Nina Simone died yesterday. I feel a loss that is inappropriately personal, considering I didn`t know her, although she did make me late for work once, the first time I ever heard her voice. I was driving to work on Halloween day several years ago, listening to the college radio station. They were doing their best to play Halloween music, although after a few cuts by Alice Cooper and Ozzy, they were starting to stretch for material to fill the show. Just as I pulled into the employee parking lot, they started a new song. I recognized the song itself, "I Put A Spell On You," a Screaming Jay Hawkins classic, but the singer was new. The voice coming out of my speakers had the effect of a stun gun, or a Mesmer`s tool. Although music has always been one of my life`s focal points, this new voice had a power I had never encountered. I was trapped, hands on the steering wheel, motor running, idling in a parking space, unable to leave the car until the voice stopped. The DJ innocently revealed the name behind this voice, Nina Simone, not knowing in his little campus DJ booth that he had just changed my world.

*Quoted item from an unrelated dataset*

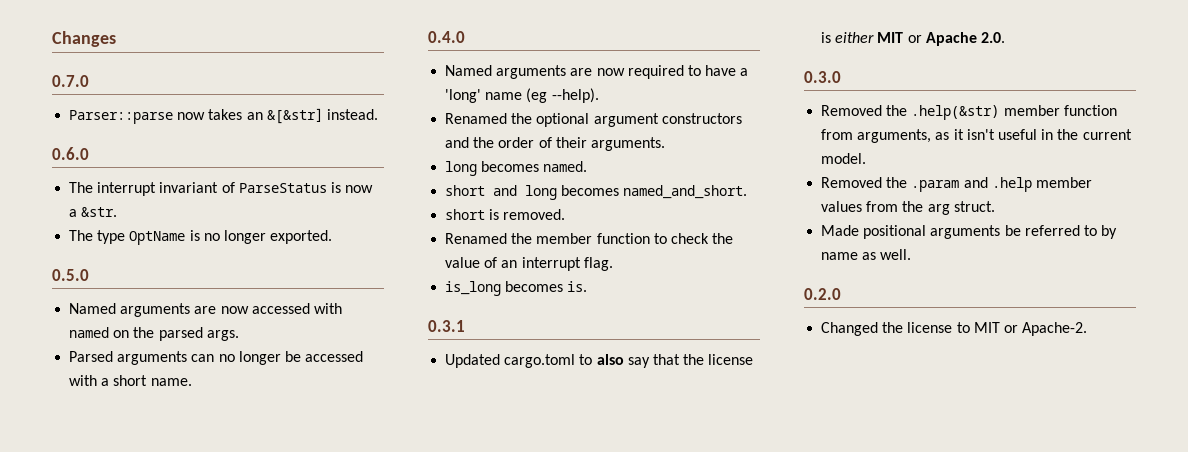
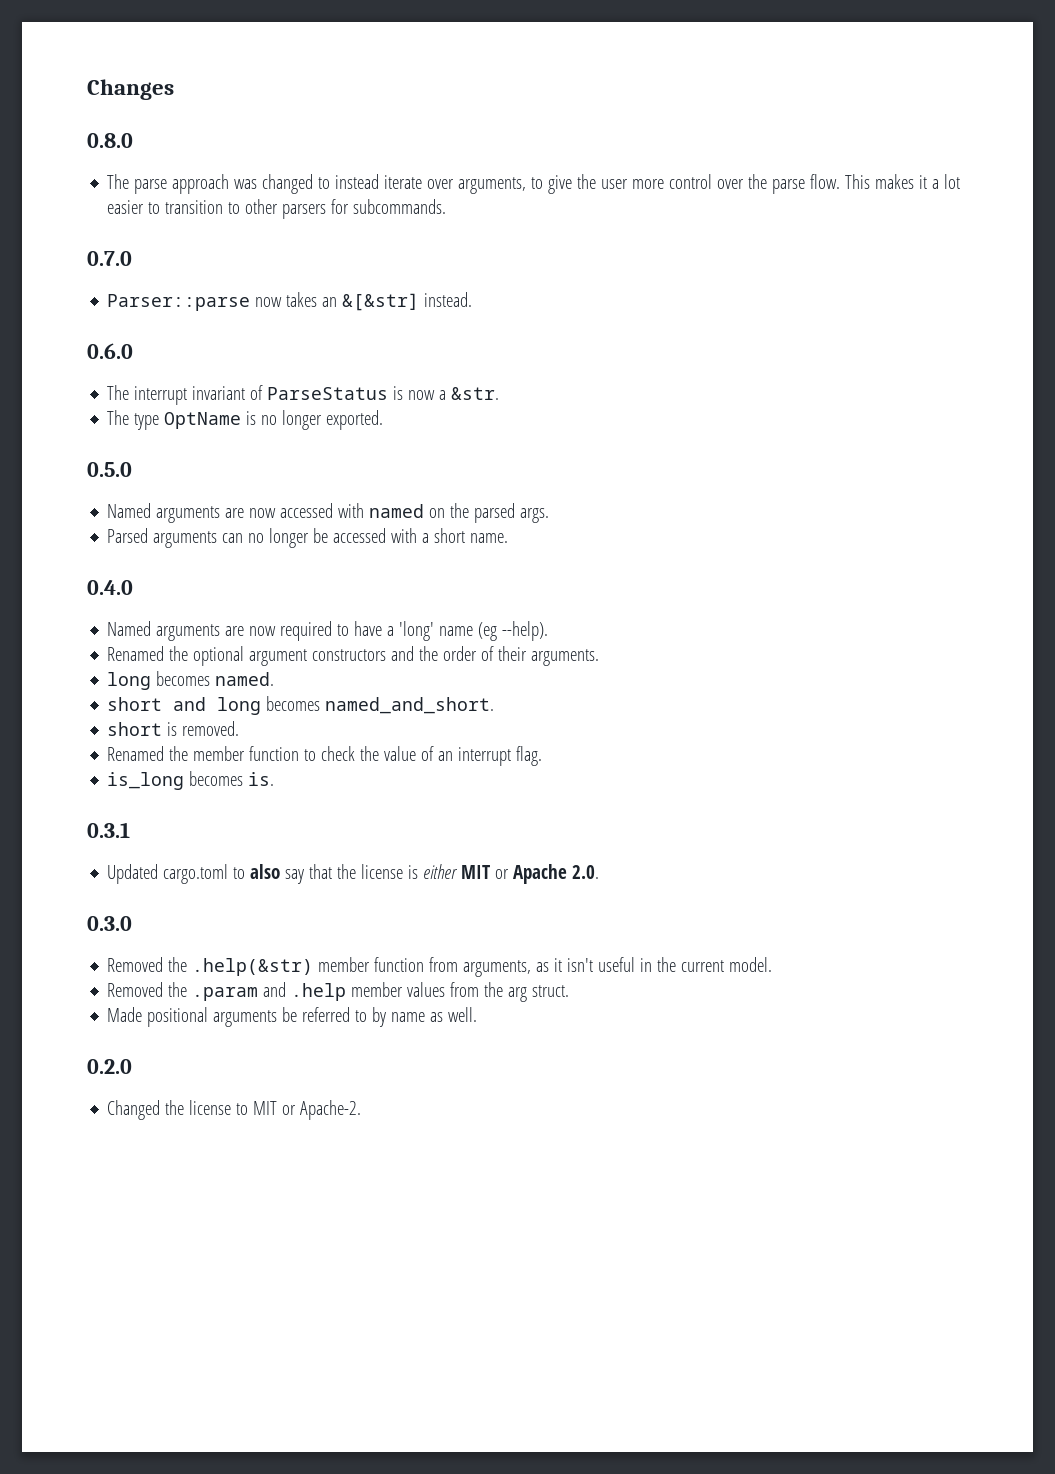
(116, 39) none -> [87,133,133,148] [107,174,961,194] [107,199,447,219] // 0.8.0 // The parse approach was changed to instead iterate over arguments, to give the user more control over the parse flow. This makes it a lot easier to transition to other parsers for subcommands.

I was lucky enough to see her a few years ago when she did a short tour of some university campuses. I remember staring in disbelief at the ad announcing her impending appearance. Never in my wildest dreams did I imagine she was someone who could be seen in person, certainly not by me. She lived in France, had for years, word had it she hated America, that she left it behind in body and heart during the turbulence of the 1960`s Civil Rights wars, and understandably so. She had wanted to be a classical pianist, but black women in those times weren`t allowed, and so she started singing. The audience, mostly older, nearly all black, looked as disbelieving as me. A legend was about to ascend the stage. It was as if the goddess of the moon herself suddenly announced she`d be coming by for tea.
And she appeared as promised. She was frail, and her voice was mostly gone, and she had certain strict rules about audience conduct, but she was there, in person, with us.
I once said that if I could wish any person in the world to sing me to sleep every night, I would want her. Rest in peace, Nina Simone. And thank you, more than you know.